First off, I have been starting colts for years and am by no means iexperienced on the subject. All I am asking about is, specifically is there anything different about working with a 4 year old stud who has already covered mares vs. the regular 2 to 3 year old stallions I have started in the past who havent coverd mares? Reason I ask is, I have a client who is convinced on keeping them intact but yet he wants them started... he is a breeder and I am just a trainer so I am not getting in that argument with him. I of course am a firm believer in if its a ok stallion, it would probably make a exceptional gelding!
I think it depends on how he has covered mares. I can see an issue he if was just let to roam with mares or was hand bred without much focus on manners. In this case, I can see him being difficult when working around mares or other stallions (possibly geldings). He thinks his job is to bred mares and fight studs. If he has good ground manners and was either trained to an AI dummy or was well handled then it would not much different than any other stud in my book. In that its all about what his ground manners are and his personality. That said I have never trained a stallion and I don't see myself being in that camp any time soon.

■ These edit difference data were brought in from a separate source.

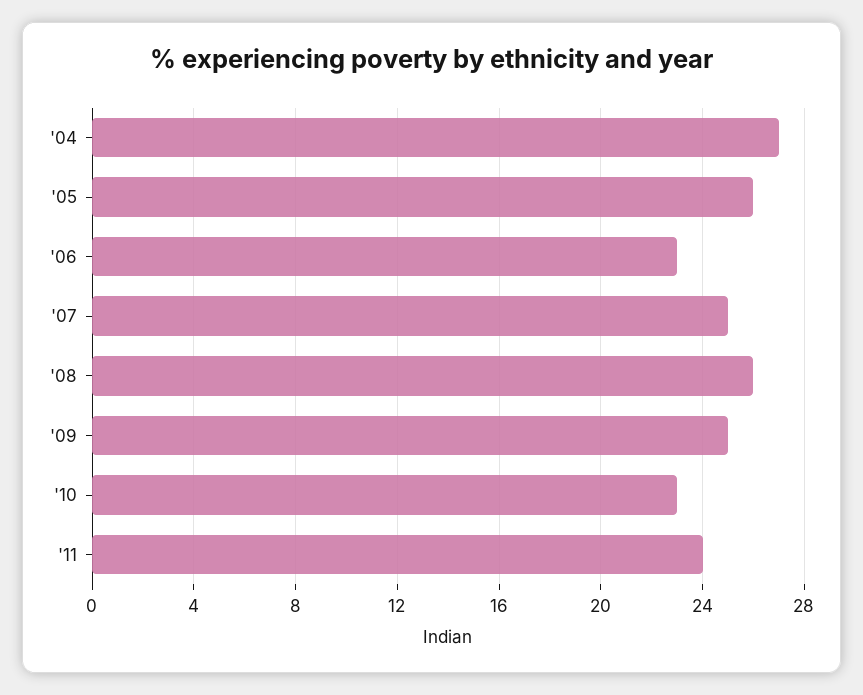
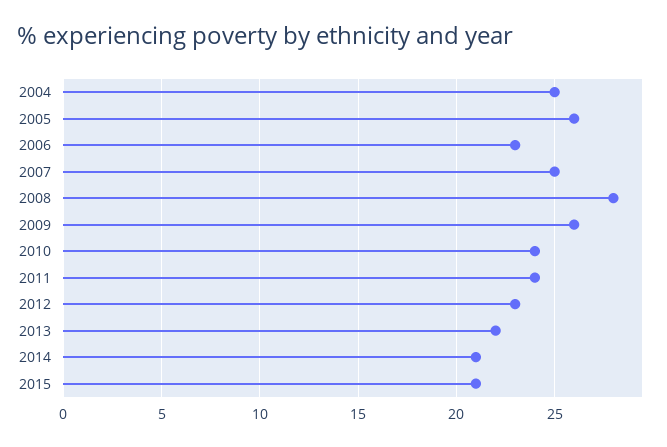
'04: 27 -> 25
'08: 26 -> 28
'09: 25 -> 26
'10: 23 -> 24
2012: none -> 23
2013: none -> 22
2014: none -> 21
2015: none -> 21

Lol, Well the owner has a few stallions but I am assuming he keeps them seperated in different pastures. I will have to find out. They are untouched though I do know that! He only feeds them 2 times a day besides that, I do the rest with the colts. He just has decided to train a few of his mares and a few of the studs. I will have to find out a little more on how he keeps them seperated and such.

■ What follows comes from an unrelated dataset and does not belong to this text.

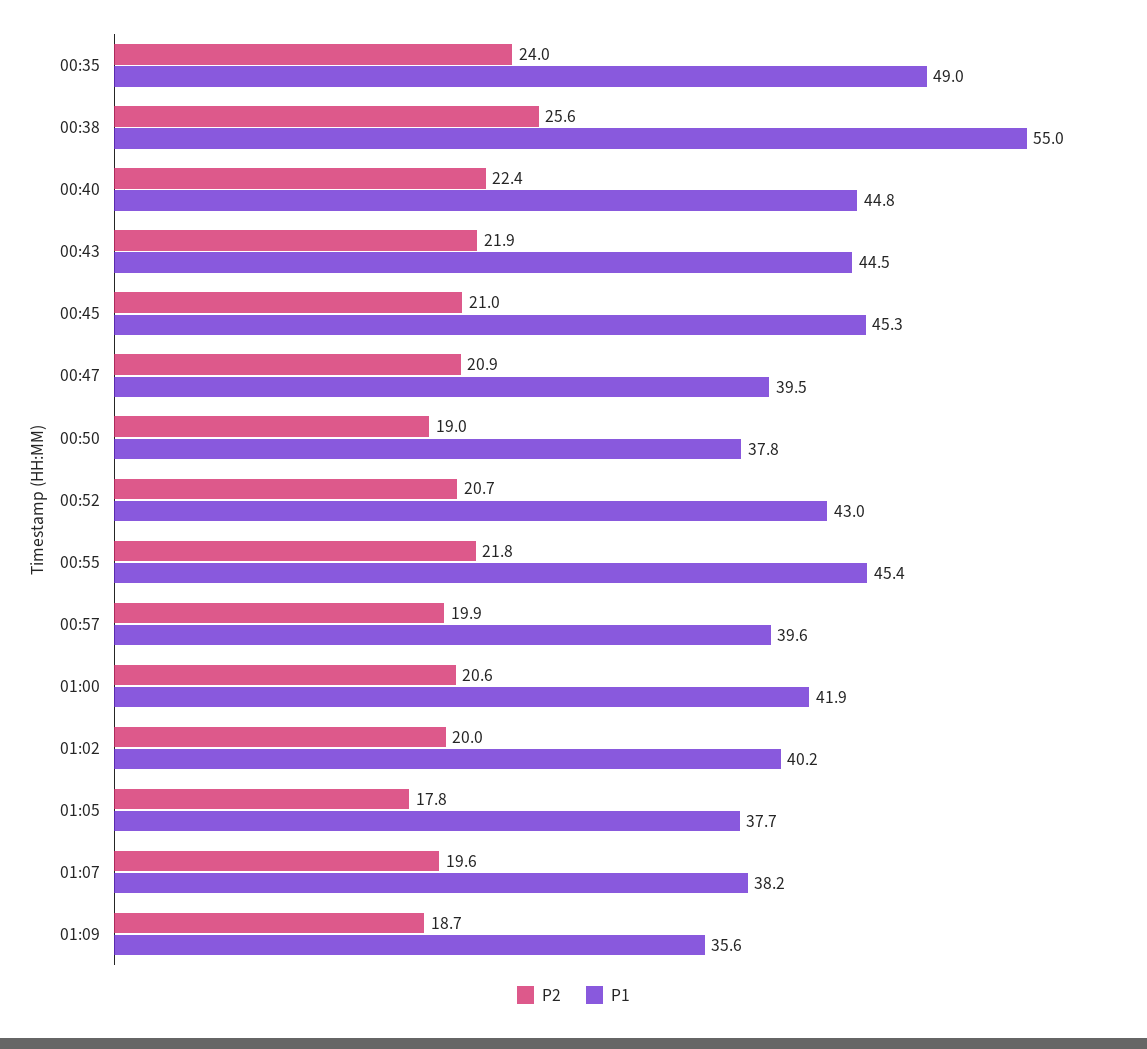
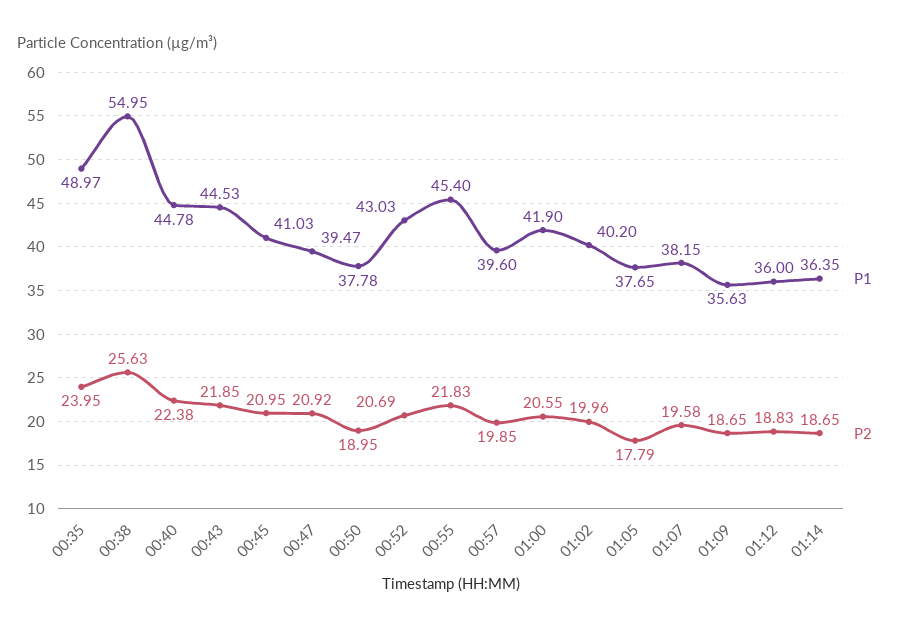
P1, 00:45: 45.3 -> 41.03
P1, 01:12: none -> 36
P2, 01:12: none -> 18.83
P1, 01:14: none -> 36.35
P2, 01:14: none -> 18.65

Some of the best mannered stallions I have ever dealt with have been pasture bred ones. I tend to believe this form of breeding can help a stallion understand he doesn't just get to jump on other horses (mares will only generally allow a cover when they are ready... Not on his whim)... But that doesn't mean pasture bred stallions are the only ones who are capable of being well mannered.
Remember that most stallions have a low BS threshold... So don't nag nag nag at him, he could take that as aggression on your part and meet it with equal mentality. Always insist that he be well mannered (pay attention to him, and correct the little things SOFTLY, rather than wait for him to be truly naughty and have to "punish" him) I usually find soft is the key to having a soft horse, regardless of sex.
Stallions can be easily distracted, so keep him thinking about you and what you are asking next... Don't get into a lull and start daydreaming then be suprised if he chooses to tune you out in a critical moment, he needs to be able to see you and trust you as his leader - otherwise he won't respect you as his leader when a situation arises that triggers his testosterone induced instincts... Do it by being quiet, firm and keeping things new and interesting for him.